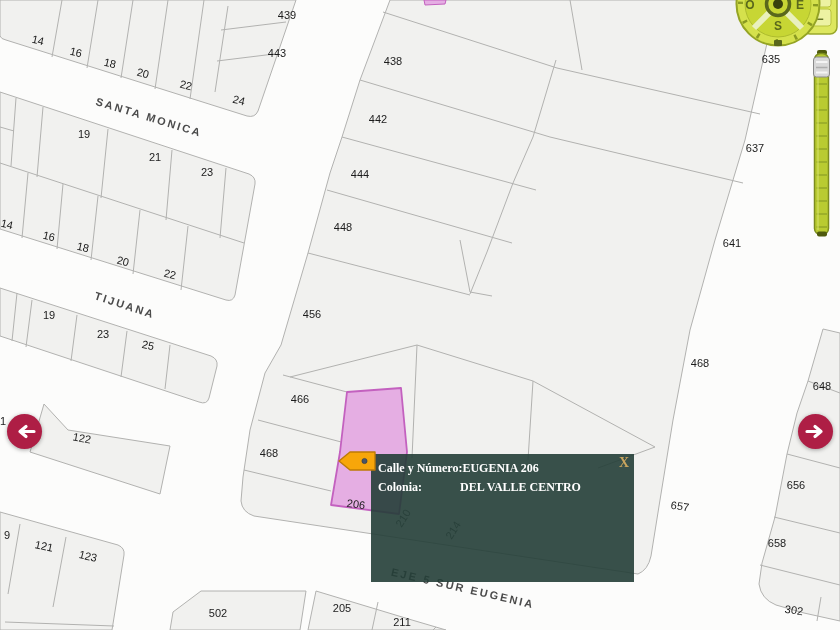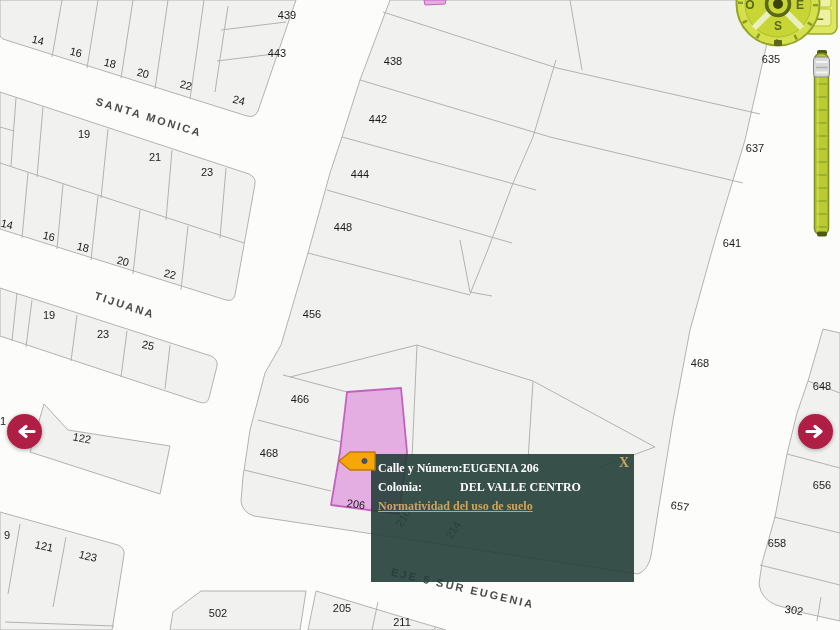--- a/index.html
+++ b/index.html
@@ -193,7 +193,7 @@
       <span class="plbl" style="left: 700px; top: 363px; transform: translate(-50%, -50%) rotate(0deg);">468</span>
       <span class="plbl" style="left: 680px; top: 506px; transform: translate(-50%, -50%) rotate(8deg);">657</span>
       <span class="plbl" style="left: 822px; top: 386px; transform: translate(-50%, -50%) rotate(0deg);">648</span>
-      <span class="plbl" style="left: 796px; top: 485px; transform: translate(-50%, -50%) rotate(0deg); margin-left: 26px;">656</span>
+      <span class="plbl" style="left: 796px; top: 485px; transform: translate(-50%, -50%) rotate(0deg);">656</span>
       <span class="plbl" style="left: 777px; top: 543px; transform: translate(-50%, -50%) rotate(0deg);">658</span>
       <span class="plbl" style="left: 794px; top: 610px; transform: translate(-50%, -50%) rotate(8deg);">302</span>
       <span class="plbl street" style="left: 149px; top: 117px; transform: translate(-50%, -50%) rotate(17deg);">SANTA MONICA</span>

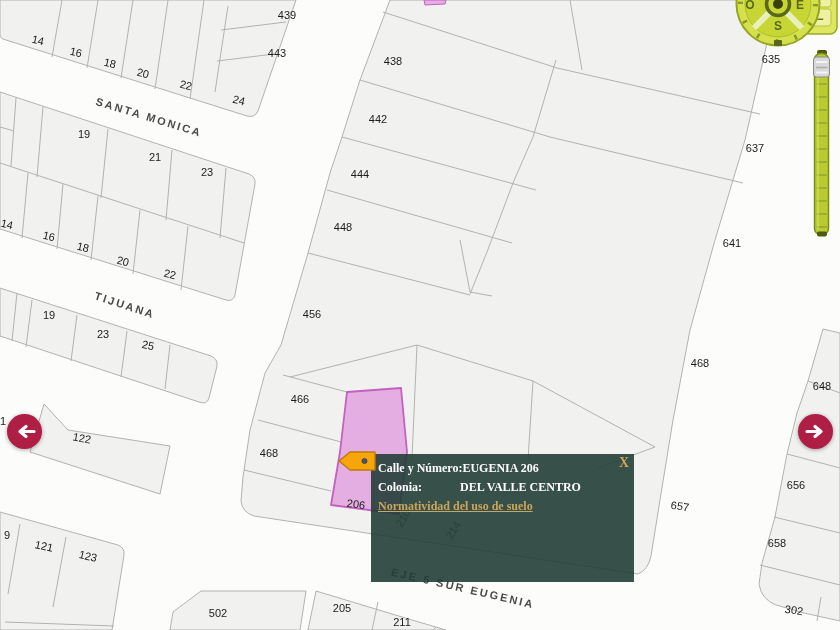--- a/index.html
+++ b/index.html
@@ -215,7 +215,6 @@
           <span class="pval">DEL VALLE CENTRO</span>
         </div>
       </div>
-    <a class="popup-link">Normatividad del uso de suelo</a>
   </div>
 
   <svg id="tag-svg" width="46" height="26" viewBox="0 0 46 26">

---

[What is needed]: The full material above must be output verbatim, minus any pictures.

[Answer to the problem]:
--- a/index.html
+++ b/index.html
@@ -193,7 +193,7 @@
       <span class="plbl" style="left: 700px; top: 363px; transform: translate(-50%, -50%) rotate(0deg);">468</span>
       <span class="plbl" style="left: 680px; top: 506px; transform: translate(-50%, -50%) rotate(8deg);">657</span>
       <span class="plbl" style="left: 822px; top: 386px; transform: translate(-50%, -50%) rotate(0deg);">648</span>
-      <span class="plbl" style="left: 796px; top: 485px; transform: translate(-50%, -50%) rotate(0deg); margin-left: 26px;">656</span>
+      <span class="plbl" style="left: 796px; top: 485px; transform: translate(-50%, -50%) rotate(0deg);">656</span>
       <span class="plbl" style="left: 777px; top: 543px; transform: translate(-50%, -50%) rotate(0deg);">658</span>
       <span class="plbl" style="left: 794px; top: 610px; transform: translate(-50%, -50%) rotate(8deg);">302</span>
       <span class="plbl street" style="left: 149px; top: 117px; transform: translate(-50%, -50%) rotate(17deg);">SANTA MONICA</span>

--- a/index.html
+++ b/index.html
@@ -215,7 +215,6 @@
           <span class="pval">DEL VALLE CENTRO</span>
         </div>
       </div>
-    <a class="popup-link">Normatividad del uso de suelo</a>
   </div>
 
   <svg id="tag-svg" width="46" height="26" viewBox="0 0 46 26">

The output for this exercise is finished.